= Khun San Law and Nan Oo Pyin =

Shan folkloric figures

Khun San Law and Nan Oo Pyin (Shan: ၶုၼ်းသၢမ်လေႃး ၼၢင်းဢူးပဵမ်ႇ; also spelled as Khun Sam Law–Nang Oo Peim; Burmese: ခွန်ဆမ်လောနဲ့ နန်းဦးပျဉ် or ခွန်ဆမ်လောနဲ့နန်းဦးပြင်) is a tragic love story from Shan folklore. It tells the tale of a young man, Khun San Law, who defies an arranged marriage to pursue true love and marries Nan Oo Pyin, only to face a series of heartbreaking events that lead to their untimely deaths and their transformation into stars. To this day, the story is told through novels, cartoons, films, and songs. The story is considered the Shan equivalent of William Shakespeare's Romeo and Juliet.

The story is an important piece of literature for the Shan people. It is believed to have been created around the 1870s by a 19th-century Shan female writer, Nang Kham Ku (1853−1919), who based it on a true story.

==Story==
Khun San Law hailed from Keng Tawng and was the only son of a wealthy family. One day, his mother arranged for him to marry a local girl, Nan Oo Pan, who secretly admired him. Eager to marry Khun San Law, she persuaded her mother to propose the match. However, Khun San Law had no interest in her and declined the arrangement. To avoid further pressure, he devised a plan to trade in other towns, telling his mother he would consider the marriage upon his return. His mother reluctantly agreed.

While in Mong Kung, Khun San Law encountered Nan Oo Pyin, and they quickly fell in love. During one of their dates near Tain Creek, Khun San Law expressed his feelings, but the noise of the river made it hard for Nan Oo Pyin to hear him clearly. Turning to the river, she said, "Dear Tain Creek, could you quiet down? I can't hear Khun San Law clearly." Legend has it that from that day, the waters of Tain Creek have flowed quietly. Eventually, Khun San Law married Nan Oo Pyin and brought her to his hometown.

When Khun San Law's mother learned of the marriage, she was furious and harbored deep resentment toward Nan Oo Pyin. However, she pretended to accept the union while secretly tormenting her daughter-in-law whenever Khun San Law was away trading. When Nan Oo Pyin became pregnant, her mother-in-law grew even angrier and plotted to harm her unborn child. Upon learning of this cruel scheme, Nan Oo Pyin fled back to her hometown.

While traveling home, Nan Oo Pyin experienced severe abdominal pain halfway through the journey and gave birth.

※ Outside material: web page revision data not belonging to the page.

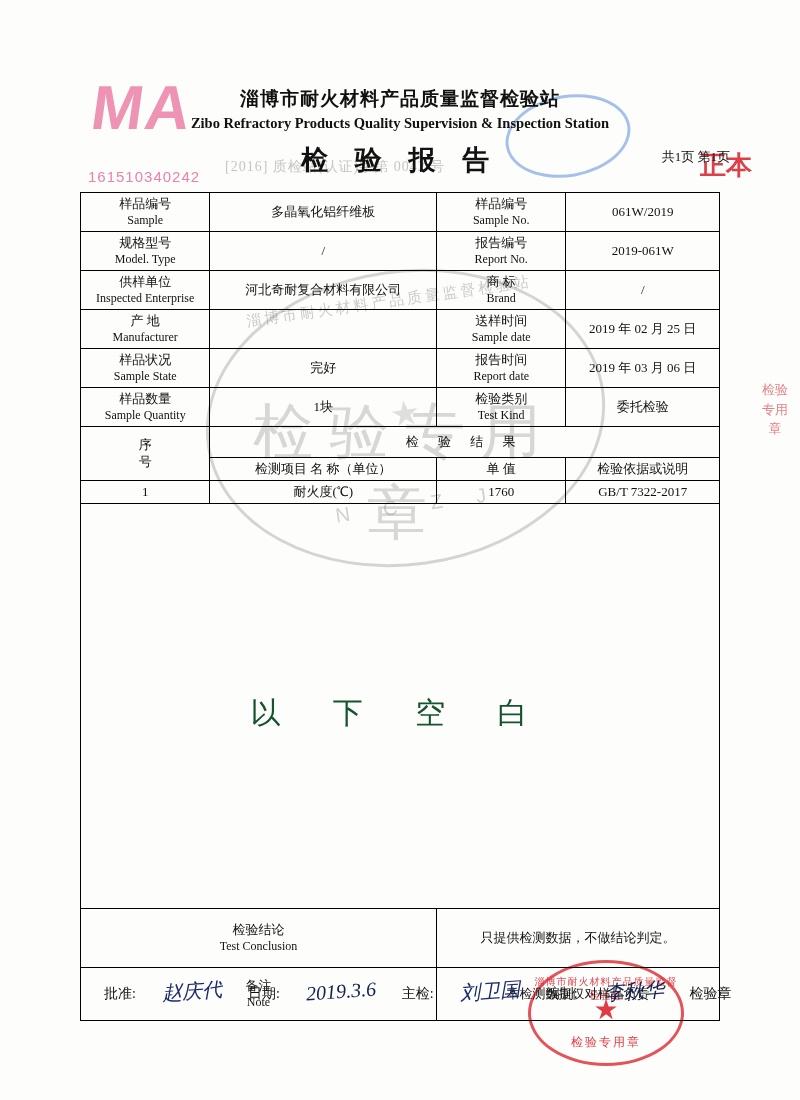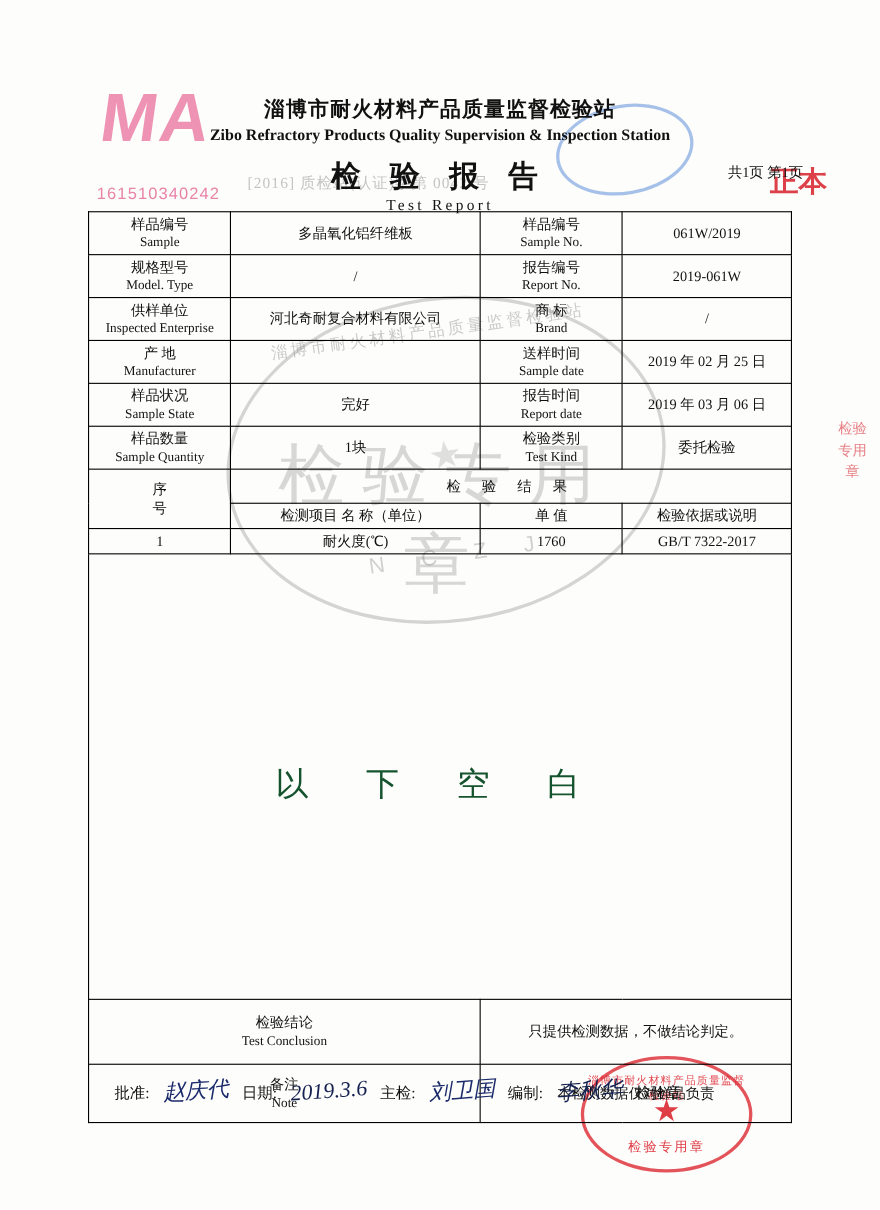--- a/index.html
+++ b/index.html
@@ -280,21 +280,21 @@
 
   
   .sign-row {
     position: absolute;
     left: 104px;
     top: 978px;
     width: 620px;
     font-size: 14px;
     display: flex;
     align-items: baseline;
-    gap: 4px;
+    gap: 18px;
   }
   .sign-label { white-space: nowrap; }
   .sign-ink {
     font-family: "Liberation Serif", serif;
     font-style: italic;
     font-size: 20px;
     color: #1b2a6b;
     transform: rotate(-4deg);
     display: inline-block;
     margin: 0 8px;
@@ -325,21 +325,20 @@
   <div class="wm-red-oval">
     <div class="ro-top">淄博市耐火材料产品质量监督检验站</div>
     <div class="ro-star">★</div>
     <div class="ro-bottom">检验专用章</div>
   </div>
 
   <div class="header">
     <div class="org-cn">淄博市耐火材料产品质量监督检验站</div>
     <div class="org-en">Zibo Refractory Products Quality Supervision  &amp;  Inspection Station</div>
     <div class="doc-title-cn">检 验 报 告</div>
-    <div class="doc-title-en">Test    Report</div>
     <div class="page-count">共1页 第1页</div>
   </div>
 
   <table class="main">
     <tbody>
       <tr>
         <td class="lbl">
           <span class="cn">样品编号</span>
           <span class="en">Sample</span>
         </td>

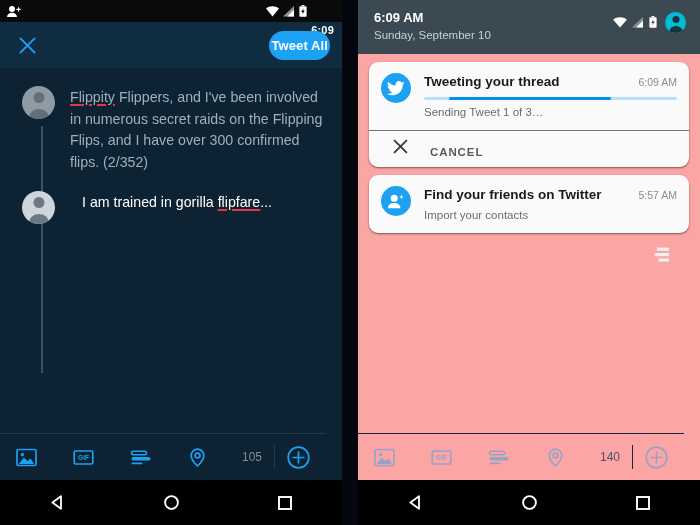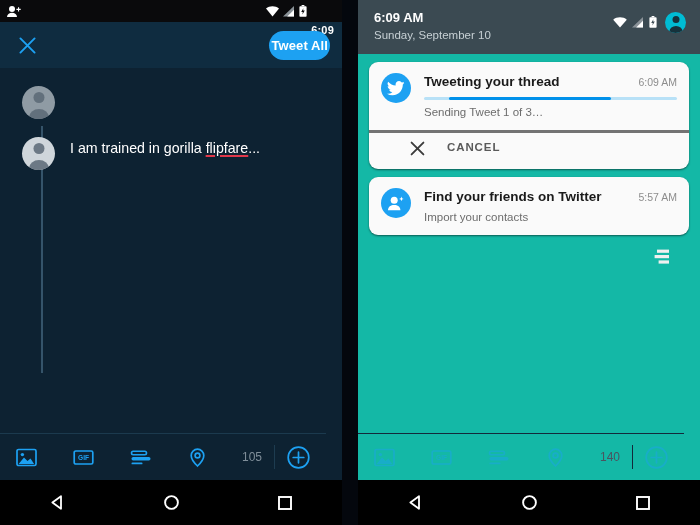--- a/index.html
+++ b/index.html
@@ -49,21 +49,21 @@
   .tb-count { color:#7f8e99; font-size:12px; margin-right:12px; }
   .tb-sep { width:1px; height:24px; background:#1d3c50; margin-right:12px; }
   .tb-plus { cursor:pointer; display:flex; }
 
   .navbar { position:absolute; left:0; right:0; bottom:0; height:45px; background:#000;
     display:flex; align-items:center; justify-content:space-around; }
   .nav-btn { cursor:pointer; display:flex; align-items:center; justify-content:center;
     width:54px; height:45px; }
 
   
-  .panel-right { position:relative; width:350px; height:525px; background:#14b8a6; overflow:hidden;margin-left:16px; }
+  .panel-right { position:relative; width:350px; height:525px; background:#fca5a5; overflow:hidden;margin-left:16px; }
   .shade { background:#3b4a52; padding:9px 14px 11px 16px; display:flex;
     align-items:flex-start; justify-content:space-between; }
   .shade-clock { color:#ffffff; font-size:13px; font-weight:bold; line-height:17px; }
   .shade-date { color:#c7d0d4; font-size:11.5px; line-height:16px; margin-top:1px; }
   .shade-icons { display:flex; align-items:center; gap:5px; padding-top:3px; }
   .shade-avatar { width:21px; height:21px; border-radius:50%; background:#00bcd4;
     position:relative; overflow:hidden; margin-left:3px; }
   .shade-avatar::before { content:""; position:absolute; left:50%; top:3.5px;
     transform:translateX(-50%); width:7px; height:7px; border-radius:50%; background:#16323c; }
   .shade-avatar::after { content:""; position:absolute; left:50%; bottom:-4px;
@@ -78,22 +78,22 @@
     display:flex; align-items:center; justify-content:center; }
   .n-body { flex:1; margin-left:13px; min-width:0; }
   .n-toprow { display:flex; align-items:baseline; justify-content:space-between; }
   .n-title { color:#1a1a1a; font-size:13.5px; font-weight:bold; line-height:17px; }
   .n-time { color:#8d8d8d; font-size:10.5px; margin-left:8px; white-space:nowrap; }
   .n-sub { color:#6d6d6d; font-size:11.5px; line-height:16px; margin-top:4px; }
   .progress { position:relative; height:3px; background:#b8e1f7; border-radius:2px;
     margin-top:7px; overflow:hidden; }
   .progress-bar { position:absolute; top:0; height:3px; background:#0091ea; border-radius:2px;
     left:10%; width:64%; }
-  .card-actions { border-top:3px solid #737373; display:flex; align-items:flex-start;
-    padding:8px 12px 9px 41px; }
+  .card-actions { border-top:1px solid #737373; display:flex; align-items:flex-end;
+    padding:8px 12px 9px 24px; }
   .act-label { color:#5a5a5a; font-size:11.5px; font-weight:bold; letter-spacing:.9px;
     margin-left:22px; cursor:pointer; }
   .clear-all { display:flex; justify-content:flex-end; padding:6px 17px 0 0; cursor:pointer; }
 
   .toolbar.dim { border-top-color:#13293a; }
   .toolbar.dim .tb-count { color:#4a5560; }
   .toolbar.dim .tb-sep { background:#13293a; }
   .scrim-ico { opacity:.45; }
 </style>
 </head>
@@ -144,23 +144,24 @@
       </div>
       <button class="btn-tweetall">Tweet All</button>
     </div>
 
     <div class="thread">
       <div class="thread-line"></div>
 
 
       <div class="tweet">
         <div class="avatar dim"></div>
-      </div>
-
-      <div class="tweet" style="padding-top:12px;">
+        <div class="tweet-text"><span></span><span class="misspell">Flippity</span><span> Flippers, and I've been involved in numerous secret raids on the Flipping Flips, and I have over 300 confirmed flips. (2/352)</span></div>
+      </div>
+
+      <div class="tweet" style="padding-top:12px;gap:12px;">
         <div class="avatar bright"></div>
         <div class="tweet-text active"><span>I am trained in gorilla </span><span class="misspell">flipfare</span><span>...</span></div>
       </div>
     </div>
 
     <div class="toolbar">
       <div class="tb-icons">
         <span class="tb-ico">
           <svg width="21" height="21" viewBox="0 0 21 21">
               <rect x="1" y="2.5" width="19" height="16" rx="1.6" fill="none" stroke="#1da1f2" stroke-width="1.7"></rect>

Tragically, the baby was stillborn. She placed the lifeless body between two trees and continued her journey to her parents' home.

Legend says the baby's spirit transformed into an Oo Ah bird (Asian koel) and began searching for its father. This is why the bird's mournful cries, rendered as "Oo Ah" in Burmese, are interpreted by the Shan people as "Poh Wei" (Father!).

Heartbroken and physically weak, Nan Oo Pyin died immediately upon reaching her home. Meanwhile, Khun San Law returned from his journey, only to discover that his beloved wife was missing. The devastating truth soon dawned on him. Without delay, he mounted his horse and rode to Mong Kung, only to find Nan Oo Pyin had already died. Overwhelmed with grief, he rushed to her body, wept bitterly, and then took his dagger to end his own life.

The couple was buried together. However, when Khun San Law's mother learned of the tragic events, she cursed them, vowing they would never be reunited, even in their future lives. She traveled to the village where they were buried and placed a bamboo carrying pole with three joints between their tombs, ensuring their eternal separation.

According to Shan legend, Khun San Law's spirit transformed into the star Betelgeuse, while Nan Oo Pyin's spirit became the star Rigel. The three-jointed bamboo pole is said to have manifested as the constellation Orion, which appears positioned between the two stars, symbolizing their eternal separation.

Some versions of the story suggest that Khun San Law's mother was actually his stepmother rather than his biological mother, citing the cruelty of her actions.

==In popular culture==
In 2014, Sai Jerng Harn, a former pop star, and Sao Hsintham, a Buddhist monk, initiated the "Shan Movement" in Keng Tawng, a controversial social and religious movement. Sai Jerng Harn, a central figure in the movement, claimed to be the reincarnation of Khun San Law. This claim was met with strong opposition from the Shan Sangha (Shan Buddhist Council), who accused him of compromising the purity of Buddhism.

Shan immigrants in Chiang Mai, Thailand, have adopted the legend of Khun San Law as part of their cultural identity. They often incorporate the story into their celebrations of Shan Valentine's Day, connecting themselves to the legendary figure.